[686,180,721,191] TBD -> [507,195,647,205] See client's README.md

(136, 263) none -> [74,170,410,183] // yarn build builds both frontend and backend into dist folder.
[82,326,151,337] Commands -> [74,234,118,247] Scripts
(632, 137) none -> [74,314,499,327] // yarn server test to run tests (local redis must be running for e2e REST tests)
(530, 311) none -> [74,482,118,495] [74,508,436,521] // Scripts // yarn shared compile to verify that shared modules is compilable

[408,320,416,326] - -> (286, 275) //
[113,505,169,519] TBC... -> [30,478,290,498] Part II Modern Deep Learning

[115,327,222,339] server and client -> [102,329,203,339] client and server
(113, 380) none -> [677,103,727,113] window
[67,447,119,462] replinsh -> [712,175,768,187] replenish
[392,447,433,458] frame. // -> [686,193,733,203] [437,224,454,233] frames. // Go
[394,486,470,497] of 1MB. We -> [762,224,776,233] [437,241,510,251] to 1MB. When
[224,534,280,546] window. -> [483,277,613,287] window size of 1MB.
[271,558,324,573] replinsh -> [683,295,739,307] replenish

____________

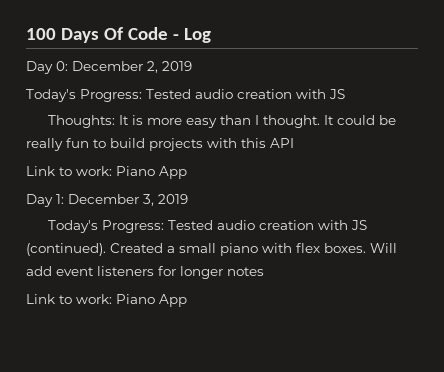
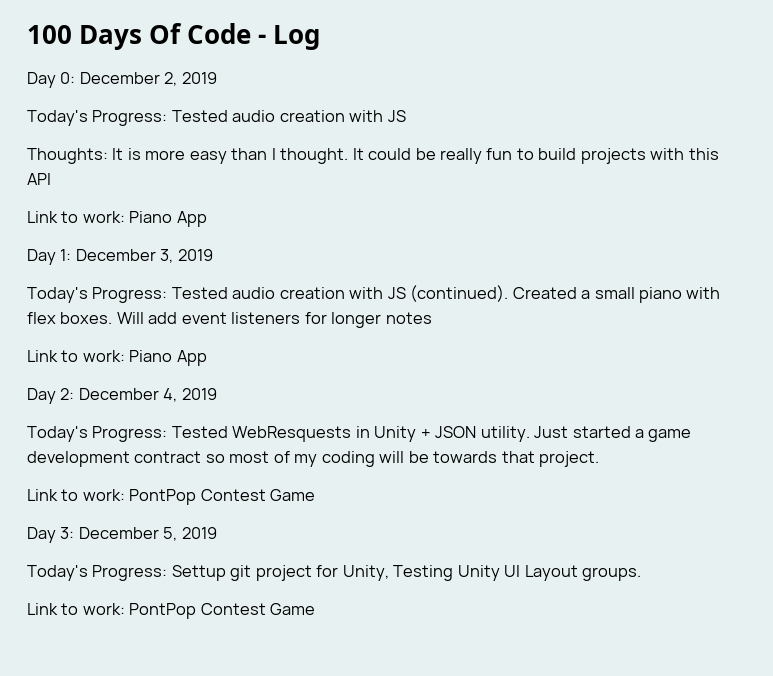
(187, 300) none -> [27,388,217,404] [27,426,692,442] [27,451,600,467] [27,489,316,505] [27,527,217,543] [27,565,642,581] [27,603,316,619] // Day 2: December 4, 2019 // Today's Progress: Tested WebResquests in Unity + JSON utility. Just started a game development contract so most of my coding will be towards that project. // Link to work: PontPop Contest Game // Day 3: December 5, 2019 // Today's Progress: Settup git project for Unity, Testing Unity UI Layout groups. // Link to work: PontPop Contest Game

____________

**What is required:** For each line in the entries that holds "window", return that line.

**Task solution:**
(113, 380) none -> [677,103,727,113] window
[224,534,280,546] window. -> [483,277,613,287] window size of 1MB.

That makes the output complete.